### [Data shown]
━━━━━━━━

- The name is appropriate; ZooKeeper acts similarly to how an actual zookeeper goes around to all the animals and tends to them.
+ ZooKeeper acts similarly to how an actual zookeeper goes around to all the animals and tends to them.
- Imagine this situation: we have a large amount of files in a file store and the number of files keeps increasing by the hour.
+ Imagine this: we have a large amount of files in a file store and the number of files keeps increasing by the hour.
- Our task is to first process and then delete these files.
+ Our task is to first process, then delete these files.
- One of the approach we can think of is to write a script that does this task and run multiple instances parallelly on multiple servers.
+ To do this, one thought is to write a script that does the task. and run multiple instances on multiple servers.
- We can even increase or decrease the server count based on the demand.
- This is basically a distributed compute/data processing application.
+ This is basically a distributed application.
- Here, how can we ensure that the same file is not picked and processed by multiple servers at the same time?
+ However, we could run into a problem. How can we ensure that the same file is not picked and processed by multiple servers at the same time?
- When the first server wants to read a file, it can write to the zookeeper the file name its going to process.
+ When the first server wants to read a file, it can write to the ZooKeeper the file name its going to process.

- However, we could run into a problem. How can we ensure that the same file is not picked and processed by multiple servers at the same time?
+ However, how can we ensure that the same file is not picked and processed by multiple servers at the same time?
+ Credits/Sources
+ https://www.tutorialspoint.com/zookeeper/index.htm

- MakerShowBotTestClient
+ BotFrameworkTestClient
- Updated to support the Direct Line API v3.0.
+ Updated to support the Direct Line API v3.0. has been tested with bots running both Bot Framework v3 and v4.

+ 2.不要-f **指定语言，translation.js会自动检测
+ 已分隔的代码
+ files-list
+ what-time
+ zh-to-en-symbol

━━━━━━━━

Output the full listing again, exactly as it stands above.

### [Worked solution]
- The name is appropriate; ZooKeeper acts similarly to how an actual zookeeper goes around to all the animals and tends to them.
+ ZooKeeper acts similarly to how an actual zookeeper goes around to all the animals and tends to them.
- Imagine this situation: we have a large amount of files in a file store and the number of files keeps increasing by the hour.
+ Imagine this: we have a large amount of files in a file store and the number of files keeps increasing by the hour.
- Our task is to first process and then delete these files.
+ Our task is to first process, then delete these files.
- One of the approach we can think of is to write a script that does this task and run multiple instances parallelly on multiple servers.
+ To do this, one thought is to write a script that does the task. and run multiple instances on multiple servers.
- We can even increase or decrease the server count based on the demand.
- This is basically a distributed compute/data processing application.
+ This is basically a distributed application.
- Here, how can we ensure that the same file is not picked and processed by multiple servers at the same time?
+ However, we could run into a problem. How can we ensure that the same file is not picked and processed by multiple servers at the same time?
- When the first server wants to read a file, it can write to the zookeeper the file name its going to process.
+ When the first server wants to read a file, it can write to the ZooKeeper the file name its going to process.

- However, we could run into a problem. How can we ensure that the same file is not picked and processed by multiple servers at the same time?
+ However, how can we ensure that the same file is not picked and processed by multiple servers at the same time?
+ Credits/Sources
+ https://www.tutorialspoint.com/zookeeper/index.htm

- MakerShowBotTestClient
+ BotFrameworkTestClient
- Updated to support the Direct Line API v3.0.
+ Updated to support the Direct Line API v3.0. has been tested with bots running both Bot Framework v3 and v4.

+ 2.不要-f **指定语言，translation.js会自动检测
+ 已分隔的代码
+ files-list
+ what-time
+ zh-to-en-symbol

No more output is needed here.